Minucius Felix (166-210 d.C.)

O Octavius de Minucius Felix foi composto em algum momento entre 166 e 210 d.C., em parte para provar que os cristãos tinham uma moralidade mais elevada do que os pagãos. Ao condenar as práticas pagãs, ele  deplora o fato de que “há mulheres que, ao beberem preparações médicas, extinguem a fonte do futuro homem em suas próprias entranhas e, assim, cometem [assassinato].”

Hipólito (170-235 d.C.)

“Mulheres que eram consideradas crentes começaram a usar drogas para se tornarem estéreis e a se amarrarem com força para expulsar o que estava sendo concebido, já que, por causa dos parentes e do excesso de riqueza, não queriam ter filhos de um escravo ou de alguma pessoa insignificante. Veja, então, em que grande impiedade aquele iníquo procedeu, ensinando adultério e assassinato ao mesmo tempo!” (Refutação de Todas as Heresias)

Atenágoras (177 d.C.)

“E quando dizemos que aquelas mulheres que usam drogas para provocar o aborto cometem assassinatos, e terão que prestar contas a Deus pelo aborto, em qual princípio deveríamos cometer assassinato?” (Um Apelo aos Cristãos 35:4)

Ordem da Igreja Apostólica (ou Cânones Eclesiásticos dos Apóstolos)

A obra foi composta por volta de 300 d.C. como um livro de lei para os cristãos.

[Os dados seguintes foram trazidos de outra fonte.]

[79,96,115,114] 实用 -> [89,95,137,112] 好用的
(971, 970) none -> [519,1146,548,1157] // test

Sua ampla popularidade é evidenciada pelo fato de ter sido traduzida para vários idiomas. Inclui a proibição de que os cristãos matem uma criança, no nascimento ou depois dele.

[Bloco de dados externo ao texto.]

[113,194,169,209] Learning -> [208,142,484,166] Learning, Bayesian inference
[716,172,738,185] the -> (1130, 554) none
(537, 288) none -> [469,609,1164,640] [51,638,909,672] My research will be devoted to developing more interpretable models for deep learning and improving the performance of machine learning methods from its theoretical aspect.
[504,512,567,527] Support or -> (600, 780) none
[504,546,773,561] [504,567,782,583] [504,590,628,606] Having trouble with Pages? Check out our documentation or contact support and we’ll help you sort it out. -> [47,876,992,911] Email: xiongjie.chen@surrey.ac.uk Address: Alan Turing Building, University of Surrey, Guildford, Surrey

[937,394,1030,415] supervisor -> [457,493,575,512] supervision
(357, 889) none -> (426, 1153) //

João Crisóstomo (347-407 d.C.)

“Por que então você abusa do dom de Deus, e luta com Suas leis, e segue atrás do que é uma maldição como se fosse uma bênção, e faz da câmara de procriação uma câmara para assassinato?” (Homilia 24 em Romanos)

Conclusão

Michael J. Gorman afirma em sua obra Abortion and the Early Church: “Todos os escritores cristãos [primitivos] se opunham ao aborto”. Fontes cristãs na Espanha, Itália, Tunísia, Grécia, Egito, Turquia e Síria reconheceram o aborto como proibido por Deus e na mesma categoria de qualquer outro assassinato. Mais do que apenas condenar o aborto e o infanticídio, os primeiros cristãos também forneciam alternativas ao resgatar e adotar crianças que foram abandonadas. Por exemplo, Calisto (223 d.C.) forneceu refúgio a crianças abandonadas, colocando-as em lares cristãos, e Benignus de Dijon (no século III) ofereceu alimento e proteção a crianças abandonadas, incluindo algumas com deficiências causadas por abortos mal-sucedidos. Que os cristãos do século XXI possam aprender com as palavras e o exemplo de nossos irmãos dos primeiros séculos!